Activity:
Records follow. Copy every line with "white".

Front-end code edit data:
•••

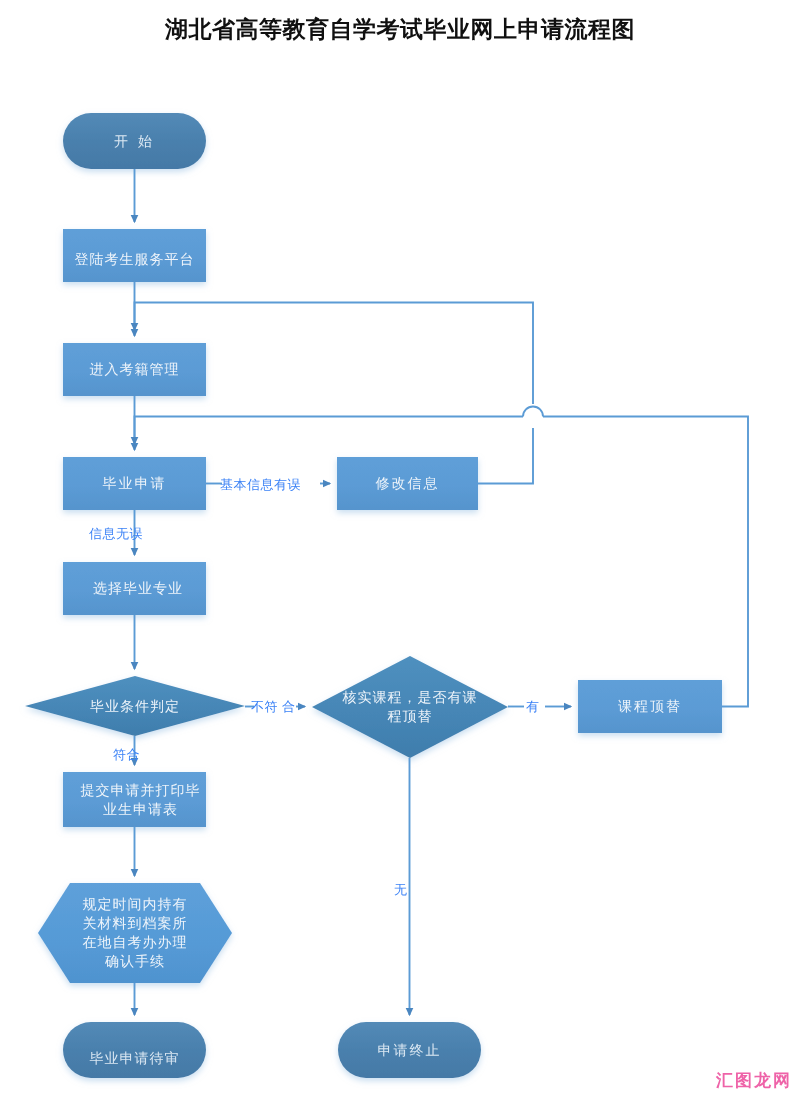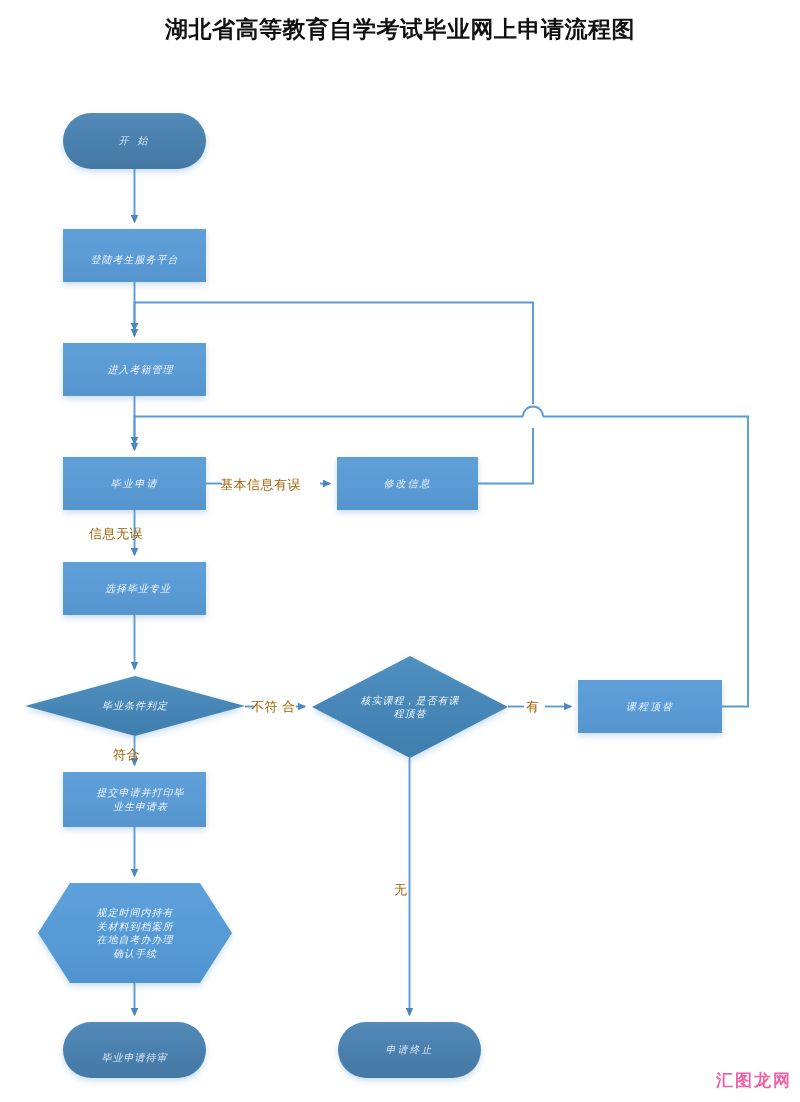--- a/index.html
+++ b/index.html
@@ -43,32 +43,31 @@
   }
 
   
   .node-label {
     position: absolute;
     display: flex;
     align-items: center;
     justify-content: center;
     text-align: center;
     color: #eef4fa;
-    font-size: 10px;
+    font-size: 14px;
     line-height: 1.35em;
     letter-spacing: 1px;
     pointer-events: none;
     white-space: pre-line;
-    font-style: italic;
   }
   .node-label.term { color: #dce8f3; }
 
   .edge-label {
     position: absolute;
-    color: #a16207;
+    color: #3b82f6;
     font-size: 13px;
     letter-spacing: 0.5px;
     white-space: nowrap;
     text-align: center;
   }
 
   
   #watermark {
     position: absolute;
     right: 8px;
@@ -190,21 +189,21 @@
       <path d="M478,483.5 L533,483.5 L533,428 M533,404 L533,302.5 L134.5,302.5 L134.5,330" marker-end="url(#arrowHead)"></path>
 
       <path d="M722,706.5 L748,706.5 L748,416.5 L543,416.5 M523,416.5 L134.5,416.5 L134.5,444" marker-end="url(#arrowHead)"></path>
 
       <path d="M523,416.5 A10,10 0 0 1 543,416.5"></path>
     </g>
   </svg>
 
   <div class="node-label term" style="left:63px;  top:113px;  width:143px; height:56px;  letter-spacing:3px;">开 始</div>
   <div class="node-label" style="left:63px;  top:234px;  width:143px; height:51px;">登陆考生服务平台</div>
-  <div class="node-label" style="left:69px;  top:343px;  width:143px; height:53px;">进入考籍管理</div>
+  <div class="node-label" style="left:63px;  top:343px;  width:143px; height:53px;">进入考籍管理</div>
   <div class="node-label" style="left:63px;  top:457px;  width:143px; height:53px; letter-spacing:2px;">毕业申请</div>
   <div class="node-label" style="left:337px; top:457px;  width:141px; height:53px; letter-spacing:2px;">修改信息</div>
   <div class="node-label" style="left:63px;  top:562px;  width:150px; height:53px;">选择毕业专业</div>
   <div class="node-label" style="left:25px;  top:676px;  width:220px; height:60px;">毕业条件判定</div>
   <div class="node-label" style="left:322px; top:656px;  width:176px; height:102px;">核实课程，是否有课
 程顶替</div>
   <div class="node-label" style="left:578px; top:680px;  width:144px; height:53px; letter-spacing:2px;">课程顶替</div>
   <div class="node-label" style="left:69px;  top:772px;  width:143px; height:55px;">提交申请并打印毕
 业生申请表</div>
   <div class="node-label" style="left:46px;  top:883px;  width:178px; height:100px;">规定时间内持有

•••

Output for this task:
     white-space: pre-line;
     white-space: nowrap;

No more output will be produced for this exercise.